» **WORK TO BE COMPLETED**
Return every line below in which "absolute" appears.
── EXTRACTED DATA
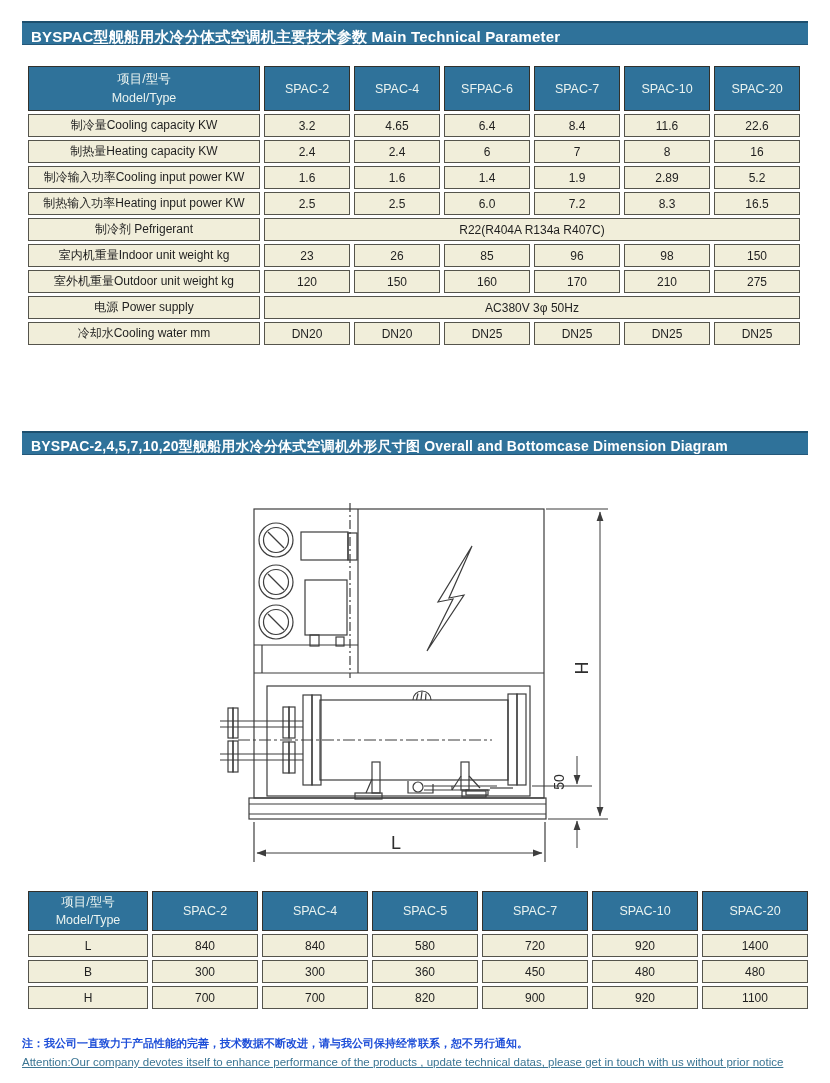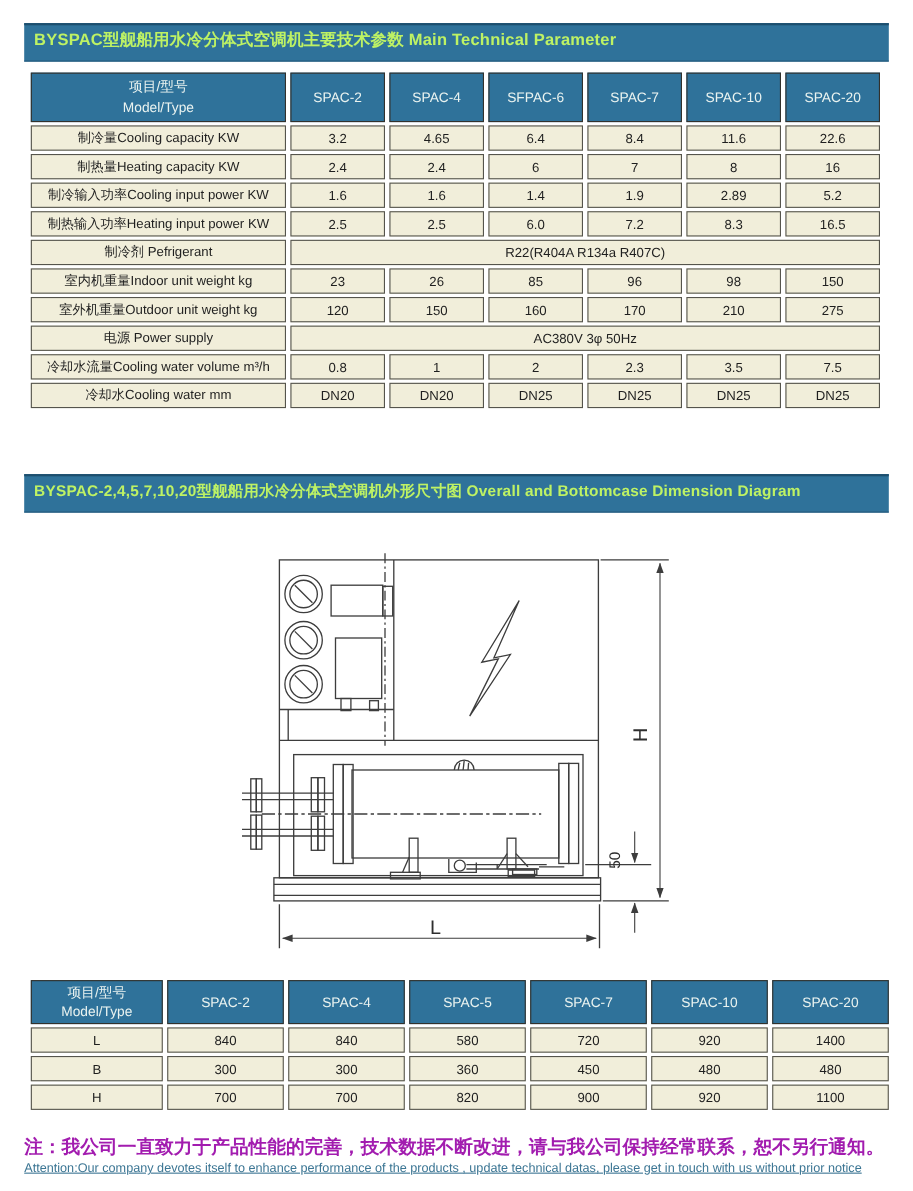--- a/index.html
+++ b/index.html
@@ -1,22 +1,22 @@
 <!DOCTYPE html>
 <html><head>
 <meta charset="utf-8">
 <style>
   html,body { margin:0; padding:0; background:#e8e8e8; }
   .page {
     position:relative; width:830px; height:1083px; background:#ffffff;
     font-family:"Liberation Sans", sans-serif; overflow:hidden;
   }
   .title-bar {
-    position:absolute; left:22px; width:786px; height:35px;
-    background:#2f729a; color:#bef264; font-weight:bold;
+    position:absolute; left:22px; width:786px; height:24px;
+    background:#2f729a; color:#ffffff; font-weight:bold;
     font-size:15px; line-height:27px; padding-left:9px; box-sizing:border-box;
     border-top:2px solid #1d4f6e; border-bottom:1px solid #24587a;
     white-space:nowrap; letter-spacing:0.2px;
   }
   #bar1 { top:21px; }
   #bar2 { top:431px; font-size:14px; }
   table.spec { position:absolute; border-collapse:separate; border-spacing:4px 3px; table-layout:fixed; }
   #table1 { left:24px; top:63px; }
   #table2 { left:24px; top:888px; }
   table.spec td {
@@ -28,21 +28,21 @@
     background:#2f729a; color:#eaf3f0; border-color:#32312c;
     font-size:12.5px;
   }
   #table1 tr.head td { height:43px; }
   #table2 tr.head td { height:38px; }
   td.tall { height:43px; }
   .two-line div { line-height:1.45; }
   .diagram-wrap { position:absolute; left:210px; top:488px; width:430px; height:390px; }
   svg text { font-family:"Liberation Sans", sans-serif; fill:#2e2e2e; }
   .footer { position:absolute; left:22px; top:1034px; width:806px; }
-  .footer .zh { color:#a21caf; font-size:17px; font-weight:bold; line-height:18px; white-space:nowrap; }
+  .footer .zh { color:#1d4ed8; font-size:11px; font-weight:bold; line-height:18px; white-space:nowrap; }
   .footer .en { color:#3c7694; font-size:11.5px; line-height:17px; margin-top:2px; white-space:nowrap;text-decoration:underline; }
 </style>
 </head>
 <body>
 
 <div class="page">
 
   <div id="bar1" class="title-bar">
     <span>BYSPAC型舰船用水冷分体式空调机主要技术参数 Main Technical Parameter</span>
   </div>
@@ -124,29 +124,20 @@
       <td>120</td>
       <td>150</td>
       <td>160</td>
       <td>170</td>
       <td>210</td>
       <td>275</td>
     </tr>
     <tr>
       <td>电源 Power supply</td>
       <td colspan="6">AC380V 3φ  50Hz</td>
-    </tr>
-    <tr>
-      <td>冷却水流量Cooling water volume m³/h</td>
-      <td>0.8</td>
-      <td>1</td>
-      <td>2</td>
-      <td>2.3</td>
-      <td>3.5</td>
-      <td>7.5</td>
     </tr>
     <tr>
       <td>冷却水Cooling water mm</td>
       <td>DN20</td>
       <td>DN20</td>
       <td>DN25</td>
       <td>DN25</td>
       <td>DN25</td>
       <td>DN25</td>
     </tr>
────
» **RESPONSE TO THIS EXERCISE**
-    position:absolute; left:22px; width:786px; height:35px;
+    position:absolute; left:22px; width:786px; height:24px;
   table.spec { position:absolute; border-collapse:separate; border-spacing:4px 3px; table-layout:fixed; }
   .diagram-wrap { position:absolute; left:210px; top:488px; width:430px; height:390px; }
   .footer { position:absolute; left:22px; top:1034px; width:806px; }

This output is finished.